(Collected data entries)
*** Block opens ***
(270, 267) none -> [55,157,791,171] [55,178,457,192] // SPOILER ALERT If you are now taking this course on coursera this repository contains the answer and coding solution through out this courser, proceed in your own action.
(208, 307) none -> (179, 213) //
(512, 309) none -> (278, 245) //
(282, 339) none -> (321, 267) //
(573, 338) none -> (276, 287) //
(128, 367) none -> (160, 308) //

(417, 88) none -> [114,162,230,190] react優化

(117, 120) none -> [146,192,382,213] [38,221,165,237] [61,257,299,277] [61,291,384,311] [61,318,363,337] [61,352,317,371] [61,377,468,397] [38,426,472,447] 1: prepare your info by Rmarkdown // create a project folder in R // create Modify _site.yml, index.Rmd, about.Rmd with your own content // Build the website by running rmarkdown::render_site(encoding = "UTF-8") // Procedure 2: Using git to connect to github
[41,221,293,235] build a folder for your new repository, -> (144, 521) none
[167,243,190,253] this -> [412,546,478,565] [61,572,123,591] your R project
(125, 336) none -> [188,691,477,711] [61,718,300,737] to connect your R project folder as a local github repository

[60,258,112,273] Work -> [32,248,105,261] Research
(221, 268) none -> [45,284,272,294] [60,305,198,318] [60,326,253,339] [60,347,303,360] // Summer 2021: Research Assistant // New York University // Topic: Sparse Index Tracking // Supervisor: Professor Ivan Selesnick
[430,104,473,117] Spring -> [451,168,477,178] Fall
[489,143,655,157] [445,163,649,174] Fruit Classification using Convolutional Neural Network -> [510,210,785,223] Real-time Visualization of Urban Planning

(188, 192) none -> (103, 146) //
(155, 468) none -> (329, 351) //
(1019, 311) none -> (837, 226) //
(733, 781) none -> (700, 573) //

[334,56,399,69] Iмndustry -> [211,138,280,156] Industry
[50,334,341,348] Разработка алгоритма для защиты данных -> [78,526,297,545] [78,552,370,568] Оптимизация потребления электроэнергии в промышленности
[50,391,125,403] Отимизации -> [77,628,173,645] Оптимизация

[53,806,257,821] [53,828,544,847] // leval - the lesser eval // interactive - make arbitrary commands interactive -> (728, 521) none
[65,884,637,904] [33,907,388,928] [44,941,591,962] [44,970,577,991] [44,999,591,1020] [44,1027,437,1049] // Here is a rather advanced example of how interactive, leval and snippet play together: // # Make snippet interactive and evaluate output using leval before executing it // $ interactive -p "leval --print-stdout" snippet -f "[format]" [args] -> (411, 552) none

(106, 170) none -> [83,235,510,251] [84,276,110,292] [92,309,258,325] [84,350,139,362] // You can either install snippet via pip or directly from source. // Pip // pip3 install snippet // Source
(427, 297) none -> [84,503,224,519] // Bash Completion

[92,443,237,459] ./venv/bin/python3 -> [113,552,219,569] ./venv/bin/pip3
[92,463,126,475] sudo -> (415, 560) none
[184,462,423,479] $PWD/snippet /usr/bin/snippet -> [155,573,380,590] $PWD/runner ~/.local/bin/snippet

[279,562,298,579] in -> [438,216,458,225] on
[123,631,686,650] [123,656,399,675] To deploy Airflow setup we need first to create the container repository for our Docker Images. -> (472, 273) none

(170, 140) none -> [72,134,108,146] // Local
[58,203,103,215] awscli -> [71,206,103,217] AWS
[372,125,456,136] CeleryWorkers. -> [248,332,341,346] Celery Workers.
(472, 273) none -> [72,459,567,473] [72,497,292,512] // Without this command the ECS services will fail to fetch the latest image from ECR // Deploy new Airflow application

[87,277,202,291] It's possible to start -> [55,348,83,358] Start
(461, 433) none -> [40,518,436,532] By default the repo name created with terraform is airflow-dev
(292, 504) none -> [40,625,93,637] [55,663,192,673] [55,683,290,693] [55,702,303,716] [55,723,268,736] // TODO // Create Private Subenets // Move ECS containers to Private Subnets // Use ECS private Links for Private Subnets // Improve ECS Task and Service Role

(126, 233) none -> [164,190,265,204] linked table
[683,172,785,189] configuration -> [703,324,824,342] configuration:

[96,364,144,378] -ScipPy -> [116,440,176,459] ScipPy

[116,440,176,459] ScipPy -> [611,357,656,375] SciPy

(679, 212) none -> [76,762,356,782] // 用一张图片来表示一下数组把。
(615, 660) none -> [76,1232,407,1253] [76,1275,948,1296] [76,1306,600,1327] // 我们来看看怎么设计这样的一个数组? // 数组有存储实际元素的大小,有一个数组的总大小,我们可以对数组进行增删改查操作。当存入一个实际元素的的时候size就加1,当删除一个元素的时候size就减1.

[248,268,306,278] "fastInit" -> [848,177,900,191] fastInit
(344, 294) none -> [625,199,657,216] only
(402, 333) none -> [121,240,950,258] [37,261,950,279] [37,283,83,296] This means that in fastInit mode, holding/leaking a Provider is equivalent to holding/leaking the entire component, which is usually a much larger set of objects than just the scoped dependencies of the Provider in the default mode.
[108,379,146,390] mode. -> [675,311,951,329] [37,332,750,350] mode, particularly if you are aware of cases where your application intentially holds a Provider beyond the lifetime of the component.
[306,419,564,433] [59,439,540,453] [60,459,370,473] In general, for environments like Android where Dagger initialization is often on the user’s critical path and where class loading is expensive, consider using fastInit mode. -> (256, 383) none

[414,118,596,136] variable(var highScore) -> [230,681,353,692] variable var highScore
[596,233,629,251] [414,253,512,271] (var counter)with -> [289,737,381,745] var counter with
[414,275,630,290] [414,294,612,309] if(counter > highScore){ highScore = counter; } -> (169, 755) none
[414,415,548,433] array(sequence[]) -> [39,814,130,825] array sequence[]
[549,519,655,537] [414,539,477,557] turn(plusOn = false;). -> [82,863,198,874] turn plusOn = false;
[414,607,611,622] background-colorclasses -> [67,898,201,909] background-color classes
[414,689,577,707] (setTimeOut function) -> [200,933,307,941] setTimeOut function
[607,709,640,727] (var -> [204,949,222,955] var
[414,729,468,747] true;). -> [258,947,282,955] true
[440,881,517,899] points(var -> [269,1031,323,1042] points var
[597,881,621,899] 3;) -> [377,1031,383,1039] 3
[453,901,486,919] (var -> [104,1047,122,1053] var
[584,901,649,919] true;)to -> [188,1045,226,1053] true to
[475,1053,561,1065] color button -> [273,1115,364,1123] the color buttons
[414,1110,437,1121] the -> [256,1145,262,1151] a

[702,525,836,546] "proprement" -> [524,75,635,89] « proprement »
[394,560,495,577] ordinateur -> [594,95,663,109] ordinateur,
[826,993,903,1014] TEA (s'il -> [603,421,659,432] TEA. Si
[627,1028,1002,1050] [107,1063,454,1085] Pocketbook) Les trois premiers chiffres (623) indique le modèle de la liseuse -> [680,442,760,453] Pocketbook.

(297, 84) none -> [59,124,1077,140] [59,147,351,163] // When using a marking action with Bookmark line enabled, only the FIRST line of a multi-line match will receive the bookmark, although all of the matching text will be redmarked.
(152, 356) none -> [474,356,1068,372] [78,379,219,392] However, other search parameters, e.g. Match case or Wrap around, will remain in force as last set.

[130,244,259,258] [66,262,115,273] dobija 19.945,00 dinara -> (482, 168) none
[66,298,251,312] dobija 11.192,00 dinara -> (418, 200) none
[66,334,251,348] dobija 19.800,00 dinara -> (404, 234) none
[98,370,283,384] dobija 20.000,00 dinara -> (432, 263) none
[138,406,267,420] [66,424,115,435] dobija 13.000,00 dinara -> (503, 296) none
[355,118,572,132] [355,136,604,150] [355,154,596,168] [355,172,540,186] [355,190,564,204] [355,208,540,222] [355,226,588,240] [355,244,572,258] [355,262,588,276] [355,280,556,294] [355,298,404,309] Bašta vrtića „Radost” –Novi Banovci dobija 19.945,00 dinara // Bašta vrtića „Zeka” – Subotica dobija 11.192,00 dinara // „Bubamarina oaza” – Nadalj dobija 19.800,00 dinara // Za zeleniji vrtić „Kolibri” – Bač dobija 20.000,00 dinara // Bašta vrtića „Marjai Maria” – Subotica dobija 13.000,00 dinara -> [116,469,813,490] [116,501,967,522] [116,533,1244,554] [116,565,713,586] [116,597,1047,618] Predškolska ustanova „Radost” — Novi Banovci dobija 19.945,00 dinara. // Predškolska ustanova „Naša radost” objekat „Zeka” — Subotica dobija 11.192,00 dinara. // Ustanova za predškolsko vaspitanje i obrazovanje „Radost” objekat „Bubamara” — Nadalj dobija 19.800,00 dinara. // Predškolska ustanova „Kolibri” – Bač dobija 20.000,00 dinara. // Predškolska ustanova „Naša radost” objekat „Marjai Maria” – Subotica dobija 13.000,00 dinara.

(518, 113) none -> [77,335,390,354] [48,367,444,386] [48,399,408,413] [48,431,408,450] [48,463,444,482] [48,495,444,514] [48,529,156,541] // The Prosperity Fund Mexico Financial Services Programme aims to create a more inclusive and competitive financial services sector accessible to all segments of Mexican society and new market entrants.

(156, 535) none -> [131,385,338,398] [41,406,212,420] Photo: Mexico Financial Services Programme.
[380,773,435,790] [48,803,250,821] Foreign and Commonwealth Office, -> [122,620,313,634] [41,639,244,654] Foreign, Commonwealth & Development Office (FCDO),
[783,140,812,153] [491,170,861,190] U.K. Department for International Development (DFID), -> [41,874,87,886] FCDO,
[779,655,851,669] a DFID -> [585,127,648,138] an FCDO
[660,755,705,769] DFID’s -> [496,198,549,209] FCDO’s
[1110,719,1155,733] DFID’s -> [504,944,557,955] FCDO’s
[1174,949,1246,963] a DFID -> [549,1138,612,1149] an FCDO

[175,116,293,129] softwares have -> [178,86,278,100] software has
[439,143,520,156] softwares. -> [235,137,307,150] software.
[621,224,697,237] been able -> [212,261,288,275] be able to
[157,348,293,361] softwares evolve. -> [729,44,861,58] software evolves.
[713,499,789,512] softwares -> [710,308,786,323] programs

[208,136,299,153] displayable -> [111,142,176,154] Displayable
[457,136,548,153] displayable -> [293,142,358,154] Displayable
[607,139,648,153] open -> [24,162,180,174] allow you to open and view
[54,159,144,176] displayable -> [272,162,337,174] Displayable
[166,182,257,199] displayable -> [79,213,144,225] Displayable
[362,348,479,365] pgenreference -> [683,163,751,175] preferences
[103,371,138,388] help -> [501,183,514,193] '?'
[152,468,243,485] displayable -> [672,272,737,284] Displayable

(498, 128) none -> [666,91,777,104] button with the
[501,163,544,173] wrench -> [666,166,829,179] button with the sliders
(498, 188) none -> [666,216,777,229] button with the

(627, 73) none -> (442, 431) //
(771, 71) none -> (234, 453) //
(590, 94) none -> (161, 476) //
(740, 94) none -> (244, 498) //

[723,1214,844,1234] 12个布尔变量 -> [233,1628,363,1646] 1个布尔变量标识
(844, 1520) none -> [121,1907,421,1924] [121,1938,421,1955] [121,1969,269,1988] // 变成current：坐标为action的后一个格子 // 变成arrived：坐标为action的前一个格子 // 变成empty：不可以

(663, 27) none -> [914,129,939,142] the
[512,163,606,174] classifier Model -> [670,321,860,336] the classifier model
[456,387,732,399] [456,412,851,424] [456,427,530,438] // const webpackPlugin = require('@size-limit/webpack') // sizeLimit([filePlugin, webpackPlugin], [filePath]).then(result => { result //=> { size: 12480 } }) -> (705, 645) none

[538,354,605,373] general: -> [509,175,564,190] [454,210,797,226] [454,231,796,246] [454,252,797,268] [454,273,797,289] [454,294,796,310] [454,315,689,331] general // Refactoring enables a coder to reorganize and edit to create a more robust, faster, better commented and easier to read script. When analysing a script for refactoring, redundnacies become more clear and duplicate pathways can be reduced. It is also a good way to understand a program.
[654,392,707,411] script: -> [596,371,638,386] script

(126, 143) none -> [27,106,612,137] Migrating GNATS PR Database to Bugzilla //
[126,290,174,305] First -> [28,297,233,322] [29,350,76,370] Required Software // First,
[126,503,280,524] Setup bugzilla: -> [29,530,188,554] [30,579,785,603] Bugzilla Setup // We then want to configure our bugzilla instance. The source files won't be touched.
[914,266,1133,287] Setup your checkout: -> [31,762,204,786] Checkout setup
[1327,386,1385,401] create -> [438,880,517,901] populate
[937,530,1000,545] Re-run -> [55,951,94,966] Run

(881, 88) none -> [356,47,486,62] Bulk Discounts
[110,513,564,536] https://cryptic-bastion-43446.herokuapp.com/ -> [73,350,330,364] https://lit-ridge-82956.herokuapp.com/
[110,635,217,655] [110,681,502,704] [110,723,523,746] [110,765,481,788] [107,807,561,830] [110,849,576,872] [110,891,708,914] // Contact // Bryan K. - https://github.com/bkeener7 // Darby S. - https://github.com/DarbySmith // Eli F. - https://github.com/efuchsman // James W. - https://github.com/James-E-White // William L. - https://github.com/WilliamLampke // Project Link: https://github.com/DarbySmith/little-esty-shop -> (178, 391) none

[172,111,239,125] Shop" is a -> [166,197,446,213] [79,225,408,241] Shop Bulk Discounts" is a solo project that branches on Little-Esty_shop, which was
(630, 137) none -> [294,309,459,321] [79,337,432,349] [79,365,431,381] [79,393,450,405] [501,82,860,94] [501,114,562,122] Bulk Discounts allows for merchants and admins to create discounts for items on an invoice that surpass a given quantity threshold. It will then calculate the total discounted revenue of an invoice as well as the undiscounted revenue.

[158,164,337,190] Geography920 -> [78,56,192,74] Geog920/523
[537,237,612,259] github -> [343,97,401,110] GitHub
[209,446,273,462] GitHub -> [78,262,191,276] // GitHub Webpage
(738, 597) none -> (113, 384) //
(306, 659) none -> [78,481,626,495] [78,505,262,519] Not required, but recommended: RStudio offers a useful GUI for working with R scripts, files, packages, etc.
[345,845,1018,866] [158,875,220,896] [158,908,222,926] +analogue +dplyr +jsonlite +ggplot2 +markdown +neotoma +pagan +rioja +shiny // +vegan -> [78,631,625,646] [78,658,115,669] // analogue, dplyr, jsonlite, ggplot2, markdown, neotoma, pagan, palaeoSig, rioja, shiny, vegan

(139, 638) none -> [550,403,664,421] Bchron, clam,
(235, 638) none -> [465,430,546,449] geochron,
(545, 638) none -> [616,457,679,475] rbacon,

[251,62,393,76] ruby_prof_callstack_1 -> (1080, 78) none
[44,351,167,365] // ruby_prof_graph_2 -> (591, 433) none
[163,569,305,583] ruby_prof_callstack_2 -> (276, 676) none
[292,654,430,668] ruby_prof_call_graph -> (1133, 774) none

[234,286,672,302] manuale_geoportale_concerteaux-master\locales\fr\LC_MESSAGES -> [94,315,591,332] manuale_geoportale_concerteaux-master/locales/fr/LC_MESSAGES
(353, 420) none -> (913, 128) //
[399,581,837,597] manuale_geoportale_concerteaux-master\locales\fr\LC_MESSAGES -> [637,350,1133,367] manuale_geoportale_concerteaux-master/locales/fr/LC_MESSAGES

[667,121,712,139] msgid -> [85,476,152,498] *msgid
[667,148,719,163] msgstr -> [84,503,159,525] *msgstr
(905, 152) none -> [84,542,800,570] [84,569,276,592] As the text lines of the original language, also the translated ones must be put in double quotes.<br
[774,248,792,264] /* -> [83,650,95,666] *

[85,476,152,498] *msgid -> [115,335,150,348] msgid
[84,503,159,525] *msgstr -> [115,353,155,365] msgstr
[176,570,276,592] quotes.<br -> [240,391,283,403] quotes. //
*** Block closes ***
Problem details >>
Every line above that holds "locales" should be copied out.

Solution for this task >>
[234,286,672,302] manuale_geoportale_concerteaux-master\locales\fr\LC_MESSAGES -> [94,315,591,332] manuale_geoportale_concerteaux-master/locales/fr/LC_MESSAGES
[399,581,837,597] manuale_geoportale_concerteaux-master\locales\fr\LC_MESSAGES -> [637,350,1133,367] manuale_geoportale_concerteaux-master/locales/fr/LC_MESSAGES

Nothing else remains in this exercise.